(Last Updated on : 01/03/2012)
The British cited the disharmony among the various groups in the country to justify the exclusion of Indians from the statutory commission. In 1925 and 1927, lord Birkenhead had challenged Indian leaders to draft a constitution to which all parties would agree. At that time he was the secretary of state. The time had come for India to take up the challenge. Representative of the congress, the league, the liberals, the Hindu mahasabha, the central Sikh league, and a number of smaller groups representing labour, business and other interests, met in an all-parties` conference between February and May 1928. A select committee was appointed for the actual drafting of the constitutional scheme. Pandit Motilal Nehru was appointed chairman of this committee; its members included Tej Bahadur Sapru, sir Ali Imam, Sardar Mangal Singh and Subhas Chandra Bose. The Nehru committee`s report was submitted on 10 august 1928. It was considered by the all-parties conference at Lucknow later the same month, and passed with only one dissenting vote.

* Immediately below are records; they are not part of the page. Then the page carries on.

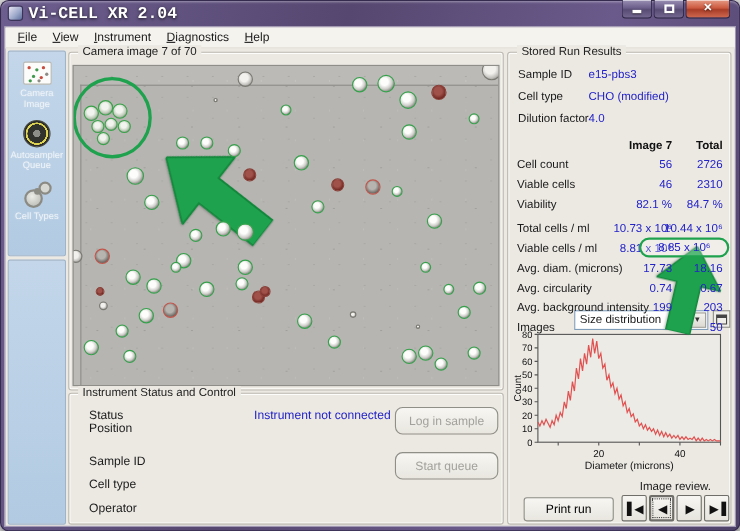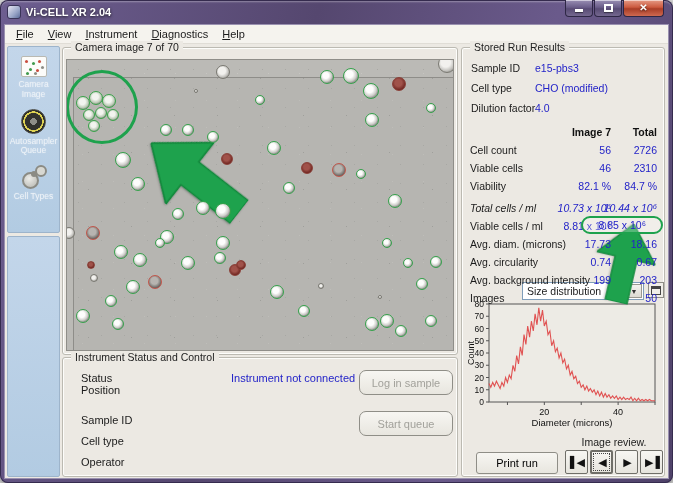--- a/index.html
+++ b/index.html
@@ -12,7 +12,7 @@
   .titlebar{position:absolute;left:0;top:0;right:0;height:24px;display:flex;align-items:center;padding-left:7px;}
   .app-icon{width:14px;height:14px;border-radius:3px;background:linear-gradient(135deg,#e8e6f2,#9aa6c8 60%,#5b6c9a);
     border:1px solid #3a3458;margin-right:5px;}
-  .win-title{font-size:11px;font-weight:bold;color:#fff;text-shadow:0 1px 3px rgba(0,0,0,.8);}
+  .win-title{font-size:15px;font-weight:bold;color:#fff;text-shadow:0 1px 3px rgba(0,0,0,.8);font-family:Liberation Mono, monospace;}
   .win-controls{position:absolute;right:9px;top:0;display:flex;gap:1px;}
   .wc{width:28px;height:17px;border:1px solid #2e2745;border-top:none;border-radius:0 0 4px 4px;
     background:linear-gradient(#9a8fb4,#6b5e8a 45%,#584b74 55%,#74678f);

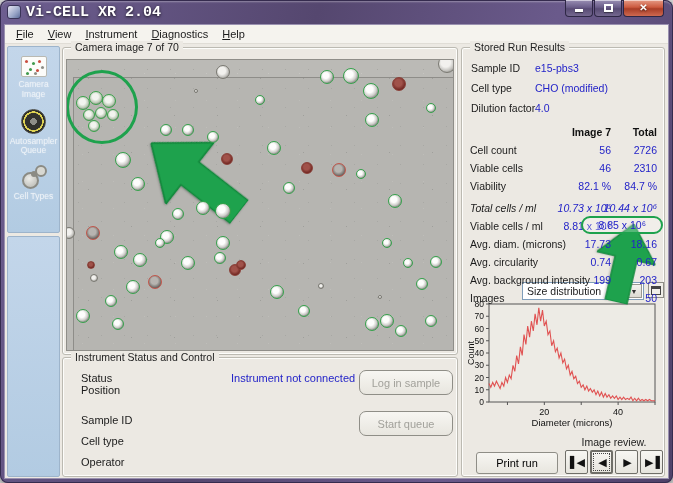--- a/index.html
+++ b/index.html
@@ -309,7 +309,7 @@
             <span class="cv c1">82.1 %</span>
             <span class="cv c2">84.7 %</span>
           </div>
-          <div class="trow" style="top: 154px; font-style: italic;">
+          <div class="trow" style="top: 154px;">
             <span class="lbl">Total cells / ml</span>
             <span class="cv c1">10.73 x 10⁶</span>
             <span class="cv c2">10.44 x 10⁶</span>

The Nehru report stated that the `next immediate step for India must be dominion status. This meant independence within the British Commonwealth. India would be a federation, a sovereign two-chamber parliament to which the ministry would be responsible will be having at the centre. The governor general would be the constitutional representative of the crown, with no more actual power than the English king. India in short would enjoy the same status as Canada, Australia, and other independent former colonies of Britain.
The Nehru committee also attempted a settlement of the thorny communal question. It rejected the troublesome device of separate electorates, but provided for the protection of minorities through a system of reservations. The vote would be given to all adult men and women.
The Nehru report was approved by the congress at Calcutta in December 1928. The acceptance of dominion status meant taking a step back from the goal of complete independence adopted the year forward. Gandhiji had not been present when the complete independence resolution was moved at the madras congress, and he considered it to have been `hastily conceived and thoughtlessly passed`. At Calcutta he worked hard to effect a compromise between the younger men, led by Jawaharlal Nehru and Subhas Chandra Bose. They wanted to stand by the madras resolution, and those who wished to proceed more slowly, taking dominion status as a step along the way.
Gandhiji sponsored a resolution agreeing to dominion status so long as the British accepted the Nehru constitution in its entirety. This happened within one year. If they did not, congress would `organize a campaign of non-violent non-co-operation` which would include refusal to pay taxes. Gandhiji`s resolution was passed though more than a third of the congress voted of the amended version of Nehru and Bose.